» **Task brief**
All of the data below should be copied exactly as it stands.

Structured diff data:
□ □ □ □

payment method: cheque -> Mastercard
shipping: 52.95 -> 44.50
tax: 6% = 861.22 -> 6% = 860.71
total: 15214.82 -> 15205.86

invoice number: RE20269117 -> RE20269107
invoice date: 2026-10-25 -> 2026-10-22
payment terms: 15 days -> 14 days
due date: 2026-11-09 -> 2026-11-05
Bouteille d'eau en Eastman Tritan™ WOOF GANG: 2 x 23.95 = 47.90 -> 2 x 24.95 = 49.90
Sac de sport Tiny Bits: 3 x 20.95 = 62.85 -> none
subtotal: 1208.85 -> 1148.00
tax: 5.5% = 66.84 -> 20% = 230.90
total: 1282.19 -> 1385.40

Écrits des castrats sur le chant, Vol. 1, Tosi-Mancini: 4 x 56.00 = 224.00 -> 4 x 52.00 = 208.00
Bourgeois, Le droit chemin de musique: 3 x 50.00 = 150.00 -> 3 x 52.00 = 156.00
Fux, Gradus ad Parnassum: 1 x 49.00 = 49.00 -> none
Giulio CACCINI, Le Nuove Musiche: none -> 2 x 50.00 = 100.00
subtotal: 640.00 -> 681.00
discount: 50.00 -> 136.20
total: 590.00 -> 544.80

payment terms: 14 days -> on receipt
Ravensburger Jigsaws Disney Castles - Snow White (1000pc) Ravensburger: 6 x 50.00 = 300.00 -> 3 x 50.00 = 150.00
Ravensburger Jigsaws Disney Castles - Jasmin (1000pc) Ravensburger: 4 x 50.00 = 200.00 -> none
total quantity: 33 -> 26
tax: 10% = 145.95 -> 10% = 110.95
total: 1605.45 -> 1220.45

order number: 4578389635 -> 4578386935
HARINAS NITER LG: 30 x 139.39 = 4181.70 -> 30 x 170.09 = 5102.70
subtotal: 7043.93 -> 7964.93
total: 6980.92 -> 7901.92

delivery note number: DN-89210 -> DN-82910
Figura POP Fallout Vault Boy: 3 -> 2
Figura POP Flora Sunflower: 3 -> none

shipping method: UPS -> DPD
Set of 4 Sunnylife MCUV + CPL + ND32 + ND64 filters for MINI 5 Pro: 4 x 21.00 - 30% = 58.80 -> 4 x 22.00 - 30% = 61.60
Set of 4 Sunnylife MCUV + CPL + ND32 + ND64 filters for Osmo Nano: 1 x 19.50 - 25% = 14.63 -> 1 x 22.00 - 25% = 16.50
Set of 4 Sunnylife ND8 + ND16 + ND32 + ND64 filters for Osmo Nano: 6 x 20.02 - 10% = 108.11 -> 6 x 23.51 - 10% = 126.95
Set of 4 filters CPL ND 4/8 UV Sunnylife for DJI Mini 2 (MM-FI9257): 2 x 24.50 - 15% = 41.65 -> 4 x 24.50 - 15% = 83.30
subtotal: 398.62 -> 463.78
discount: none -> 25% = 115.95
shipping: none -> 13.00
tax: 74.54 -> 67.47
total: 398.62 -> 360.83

□ □ □ □

» **Task output**
payment method: cheque -> Mastercard
shipping: 52.95 -> 44.50
tax: 6% = 861.22 -> 6% = 860.71
total: 15214.82 -> 15205.86

invoice number: RE20269117 -> RE20269107
invoice date: 2026-10-25 -> 2026-10-22
payment terms: 15 days -> 14 days
due date: 2026-11-09 -> 2026-11-05
Bouteille d'eau en Eastman Tritan™ WOOF GANG: 2 x 23.95 = 47.90 -> 2 x 24.95 = 49.90
Sac de sport Tiny Bits: 3 x 20.95 = 62.85 -> none
subtotal: 1208.85 -> 1148.00
tax: 5.5% = 66.84 -> 20% = 230.90
total: 1282.19 -> 1385.40

Écrits des castrats sur le chant, Vol. 1, Tosi-Mancini: 4 x 56.00 = 224.00 -> 4 x 52.00 = 208.00
Bourgeois, Le droit chemin de musique: 3 x 50.00 = 150.00 -> 3 x 52.00 = 156.00
Fux, Gradus ad Parnassum: 1 x 49.00 = 49.00 -> none
Giulio CACCINI, Le Nuove Musiche: none -> 2 x 50.00 = 100.00
subtotal: 640.00 -> 681.00
discount: 50.00 -> 136.20
total: 590.00 -> 544.80

payment terms: 14 days -> on receipt
Ravensburger Jigsaws Disney Castles - Snow White (1000pc) Ravensburger: 6 x 50.00 = 300.00 -> 3 x 50.00 = 150.00
Ravensburger Jigsaws Disney Castles - Jasmin (1000pc) Ravensburger: 4 x 50.00 = 200.00 -> none
total quantity: 33 -> 26
tax: 10% = 145.95 -> 10% = 110.95
total: 1605.45 -> 1220.45

order number: 4578389635 -> 4578386935
HARINAS NITER LG: 30 x 139.39 = 4181.70 -> 30 x 170.09 = 5102.70
subtotal: 7043.93 -> 7964.93
total: 6980.92 -> 7901.92

delivery note number: DN-89210 -> DN-82910
Figura POP Fallout Vault Boy: 3 -> 2
Figura POP Flora Sunflower: 3 -> none

shipping method: UPS -> DPD
Set of 4 Sunnylife MCUV + CPL + ND32 + ND64 filters for MINI 5 Pro: 4 x 21.00 - 30% = 58.80 -> 4 x 22.00 - 30% = 61.60
Set of 4 Sunnylife MCUV + CPL + ND32 + ND64 filters for Osmo Nano: 1 x 19.50 - 25% = 14.63 -> 1 x 22.00 - 25% = 16.50
Set of 4 Sunnylife ND8 + ND16 + ND32 + ND64 filters for Osmo Nano: 6 x 20.02 - 10% = 108.11 -> 6 x 23.51 - 10% = 126.95
Set of 4 filters CPL ND 4/8 UV Sunnylife for DJI Mini 2 (MM-FI9257): 2 x 24.50 - 15% = 41.65 -> 4 x 24.50 - 15% = 83.30
subtotal: 398.62 -> 463.78
discount: none -> 25% = 115.95
shipping: none -> 13.00
tax: 74.54 -> 67.47
total: 398.62 -> 360.83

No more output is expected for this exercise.